Premier Donald Tusk, który wrócił właśnie z konferencji bezpieczeństwa w Monachium przyznaje, że choć nie ma jeszcze dowodów, tragedia jest bardzo prawdopodobna. "Cień nadziei jest tak długo, dopóki nie ma dowodów. My też mamy nadzieję, choć nie jest ona duża, bo z Pakistanu płyną nieformalne potwierdzenia, że ta tragedia się zdarzyła" - powiedział premier.

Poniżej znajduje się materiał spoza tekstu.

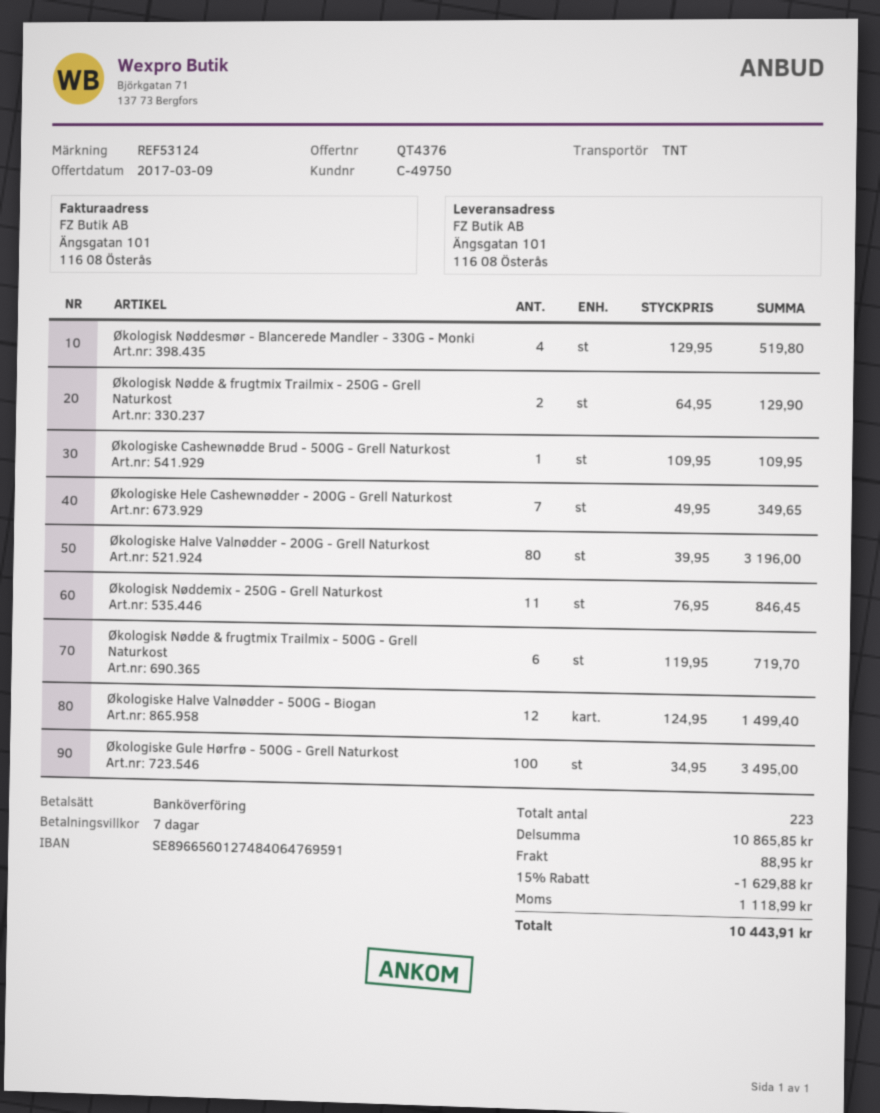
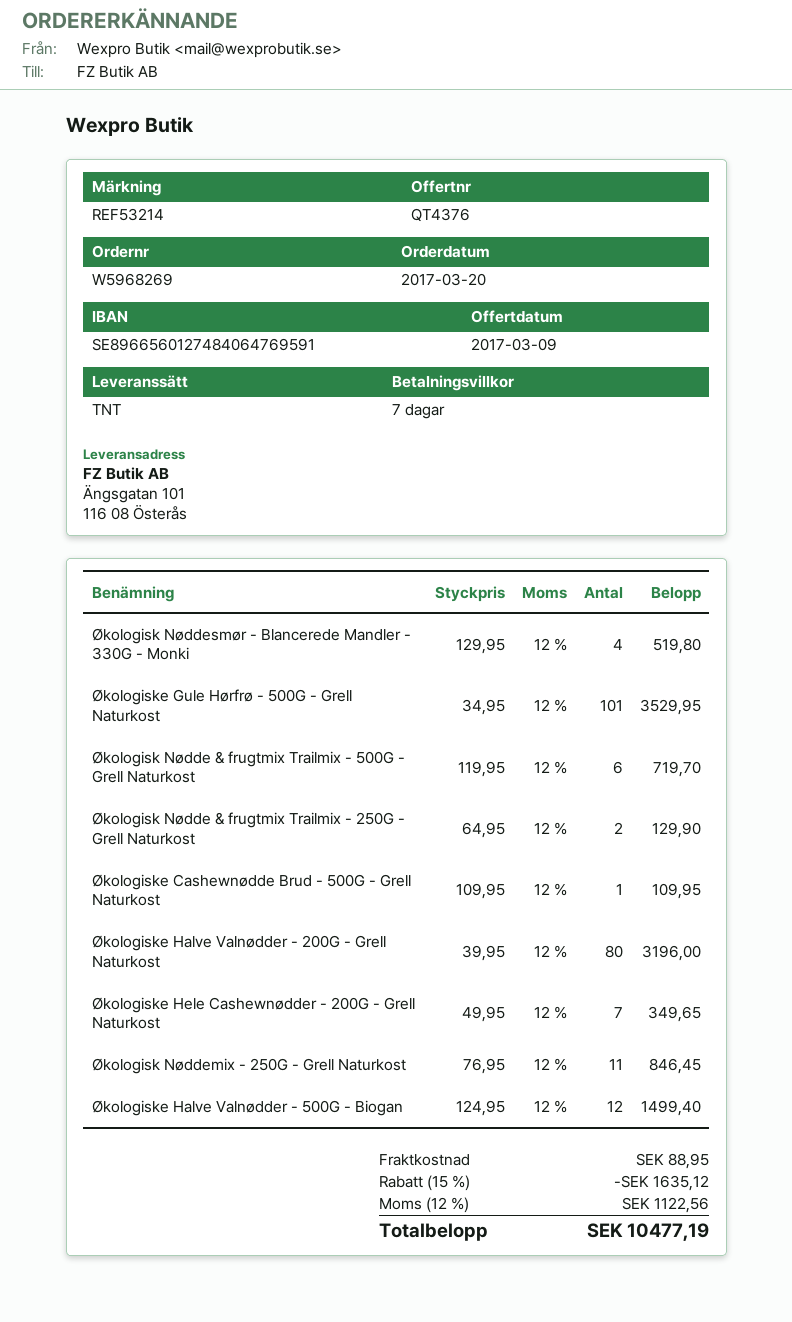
reference: REF53124 -> REF53214
Økologiske Gule Hørfrø - 500G - Grell Naturkost: 100 x 34.95 = 3495.00 -> 101 x 34.95 = 3529.95
discount: 15% = 1629.88 -> 15% = 1635.12
tax: 1118.99 -> 1122.56
total: 10443.91 -> 10477.19

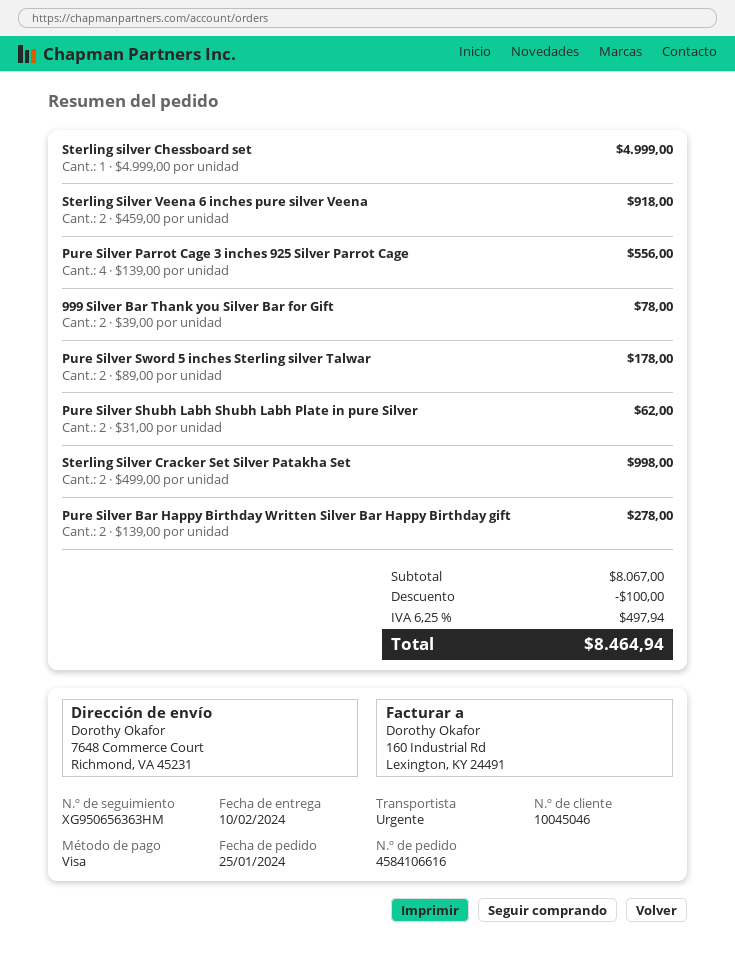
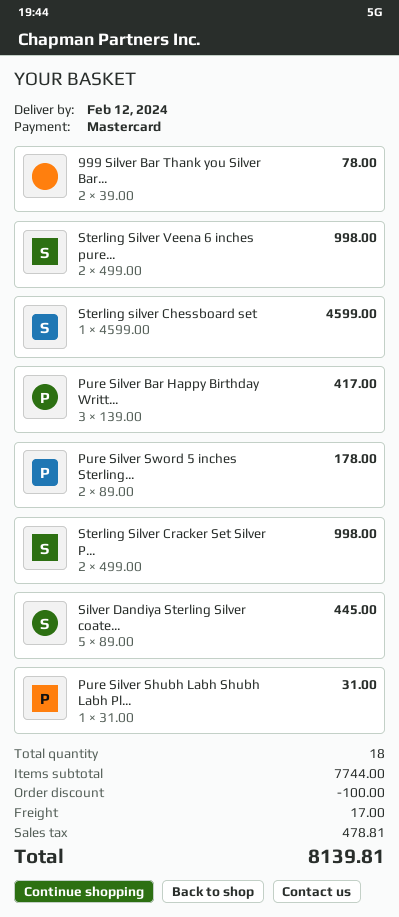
delivery date: 2024-02-10 -> 2024-02-12
payment method: Visa -> Mastercard
Sterling silver Chessboard set: 1 x 4999.00 = 4999.00 -> 1 x 4599.00 = 4599.00
Sterling Silver Veena 6 inches pure silver Veena: 2 x 459.00 = 918.00 -> 2 x 499.00 = 998.00
Pure Silver Parrot Cage 3 inches 925 Silver Parrot Cage: 4 x 139.00 = 556.00 -> none
Pure Silver Shubh Labh Shubh Labh Plate in pure Silver: 2 x 31.00 = 62.00 -> 1 x 31.00 = 31.00
Pure Silver Bar Happy Birthday Written Silver Bar Happy Birthday gift: 2 x 139.00 = 278.00 -> 3 x 139.00 = 417.00
Silver Dandiya Sterling Silver coate...: none -> 5 x 89.00 = 445.00
subtotal: 8067.00 -> 7744.00
shipping: none -> 17.00
tax: 497.94 -> 478.81
total: 8464.94 -> 8139.81

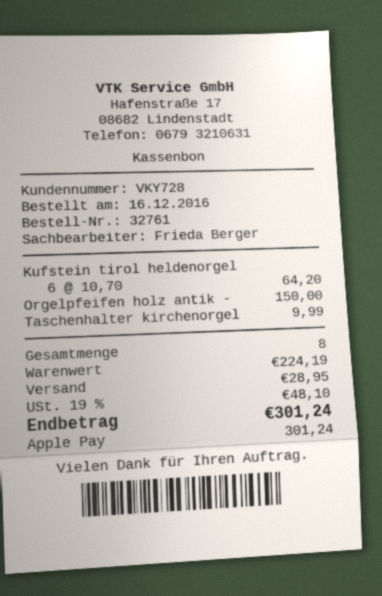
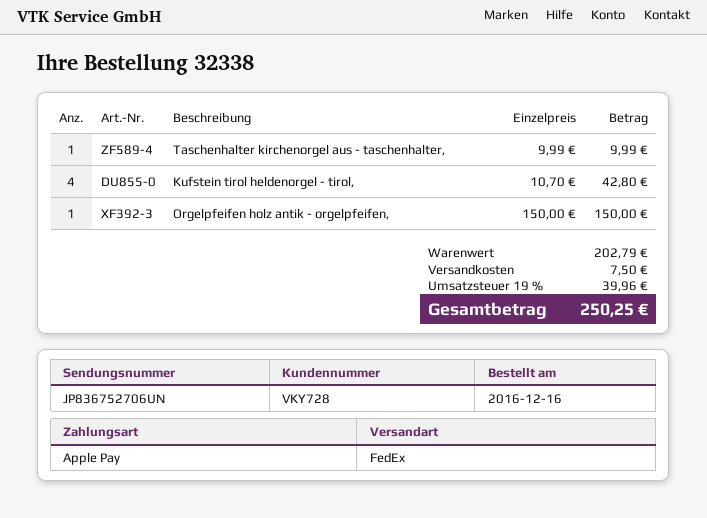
order number: 32761 -> 32338
Kufstein tirol heldenorgel: 6 x 10.70 = 64.20 -> 4 x 10.70 = 42.80
subtotal: 224.19 -> 202.79
shipping: 28.95 -> 7.50
tax: 19% = 48.10 -> 19% = 39.96
total: 301.24 -> 250.25

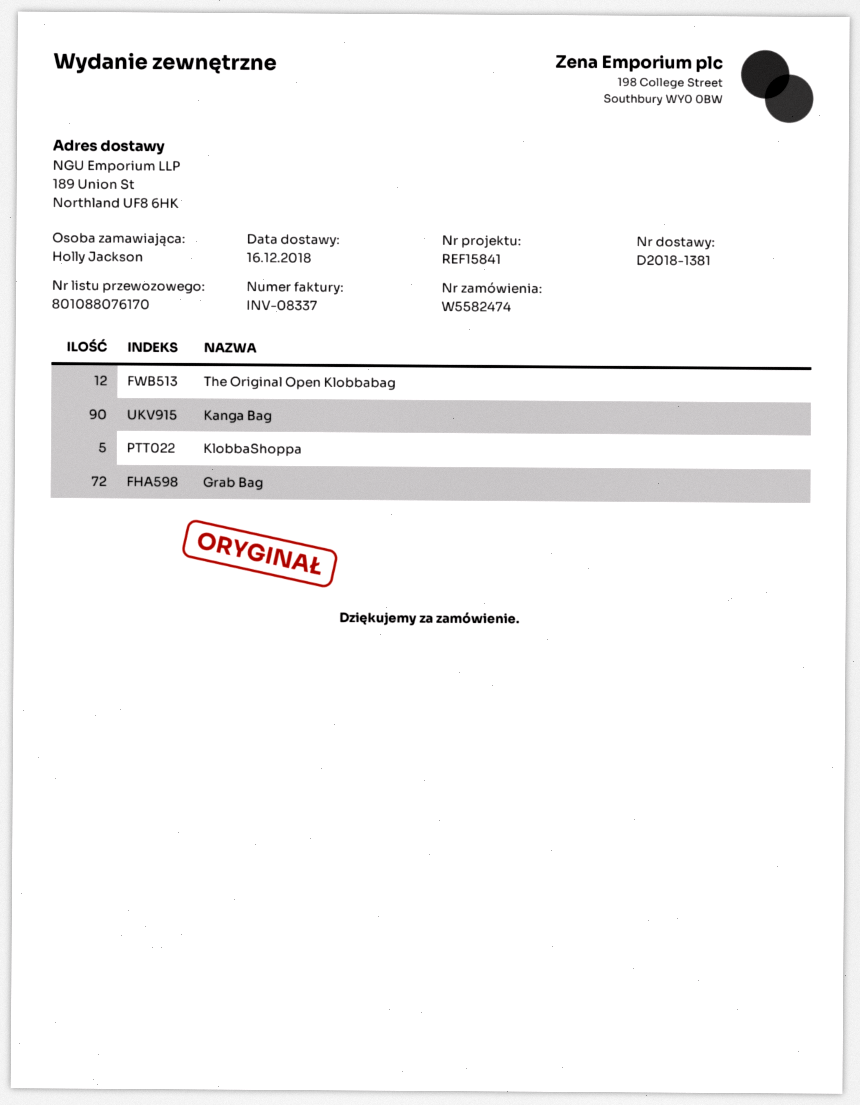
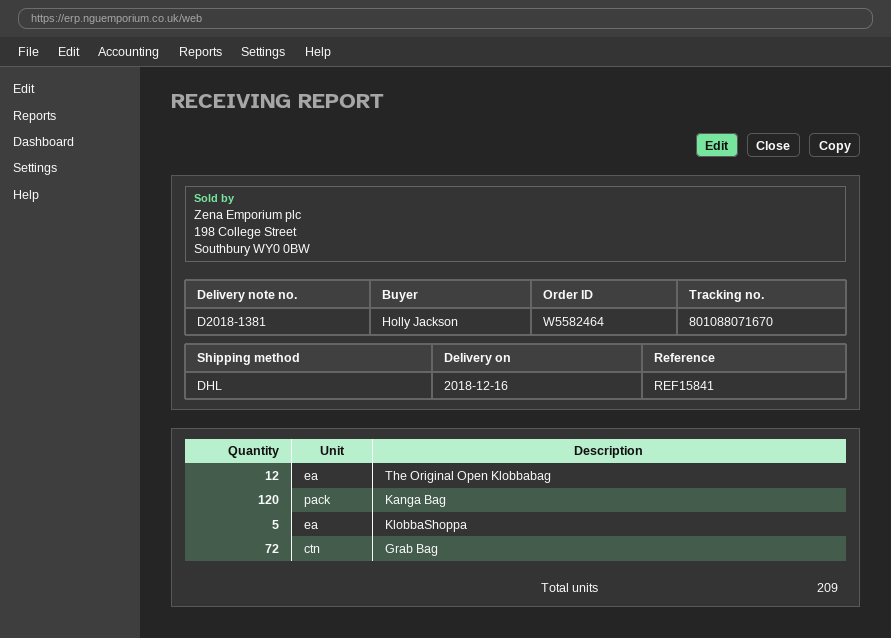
order number: W5582474 -> W5582464
tracking number: 801088076170 -> 801088071670
Kanga Bag: 90 -> 120

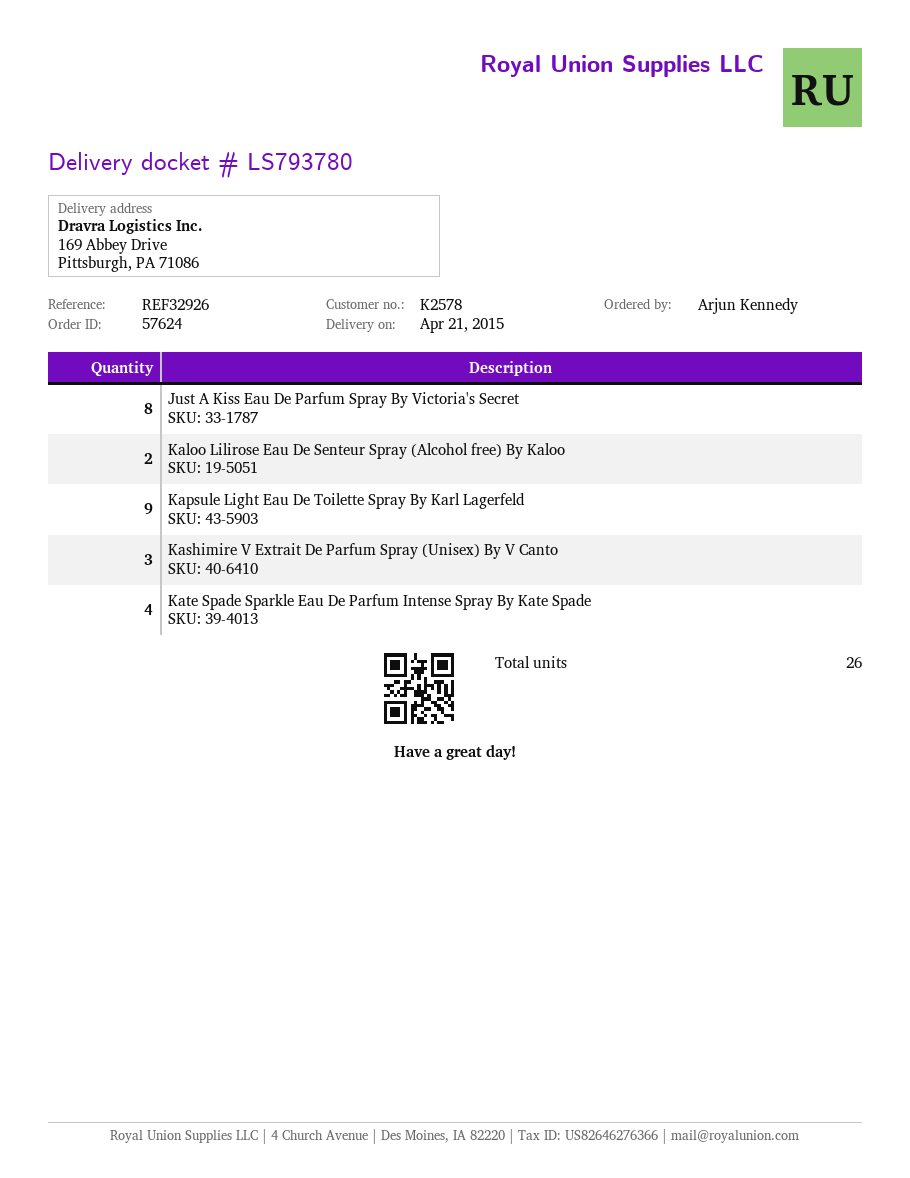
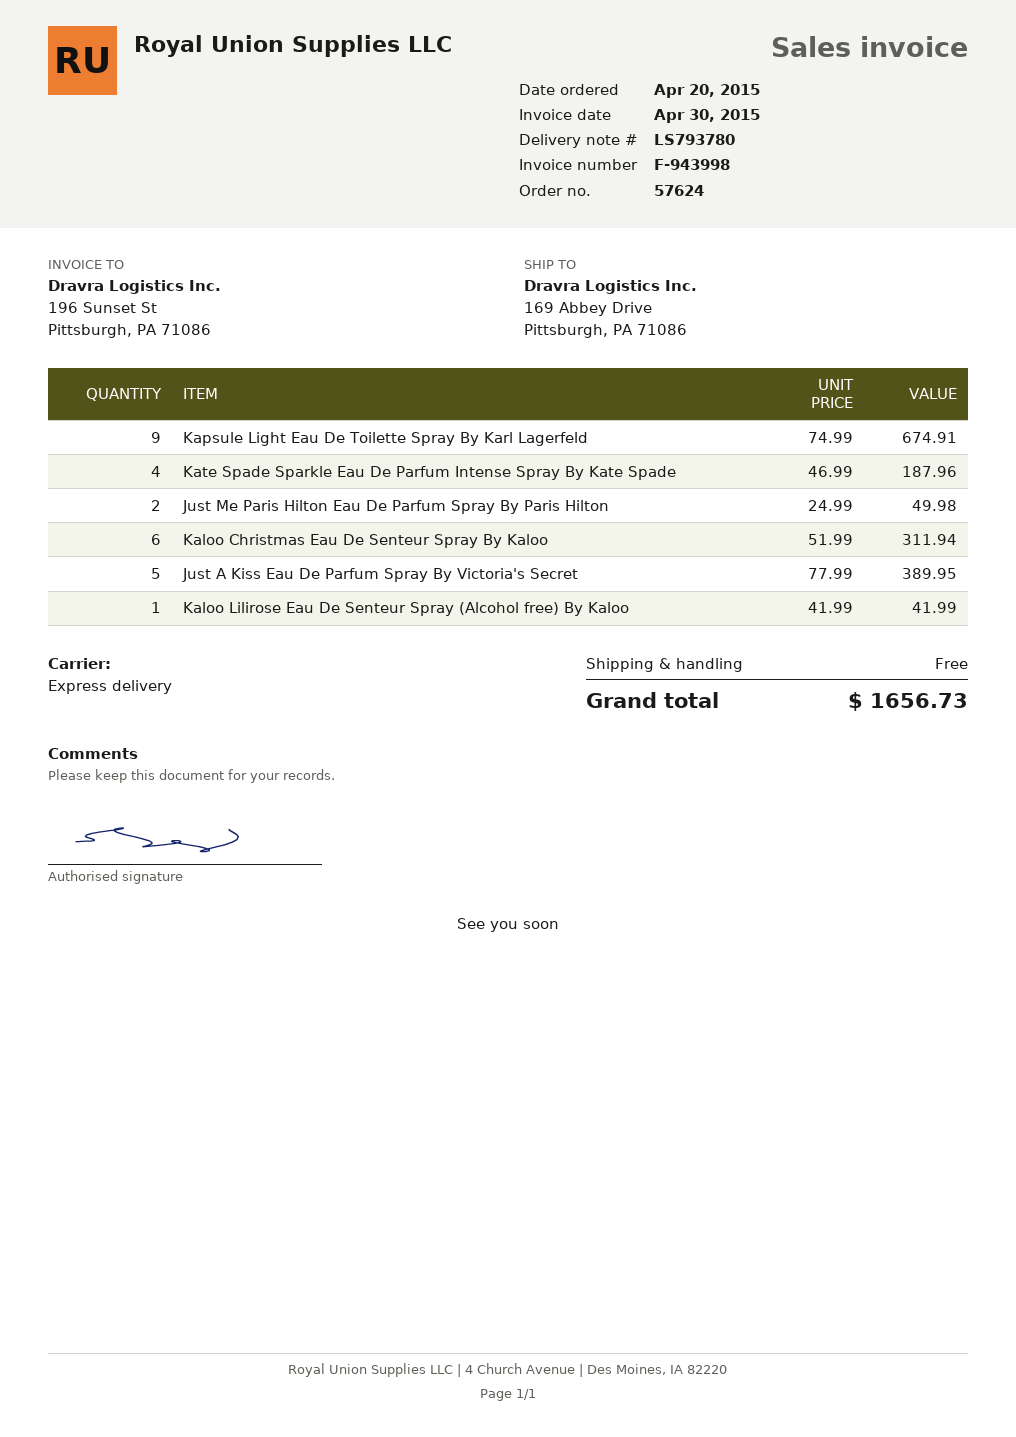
Just A Kiss Eau De Parfum Spray By Victoria's Secret: 8 -> 5
Kaloo Lilirose Eau De Senteur Spray (Alcohol free) By Kaloo: 2 -> 1
Kashimire V Extrait De Parfum Spray (Unisex) By V Canto: 3 -> none
Just Me Paris Hilton Eau De Parfum Spray By Paris Hilton: none -> 2
Kaloo Christmas Eau De Senteur Spray By Kaloo: none -> 6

Minister spraw zagranicznych Radosław Sikorski zapowiedział w rozmowie z dziennikarzami w Monachium, że dopóki informacje o śmierci Polaka nie zostaną potwierdzone, będą trwały starania o jego uwolnienie. "Działamy tak, jakby wszystko było do wygrania. Informacje do Warszawy napływają co parę minut i niestety myślę, że wkrótce będziemy mogli potwierdzić te informacje" - dodał szef MSZ.
Według agencji Reutersa, porywacze żądają 2,5 tysiąca dolarów za wydanie ciała Piotra S.
Polski inżynier został porwany 28 września w dystrykcie Attock, niedaleko obozu w którym pracował. Talibowie, którzy twierdzą, że go przetrzymywali, domagali się uwolnienia czterech swoich współtowarzyszy. Wczoraj wieczorem minął termin drugiego ultimatum danego pakistańskiemu rządowi.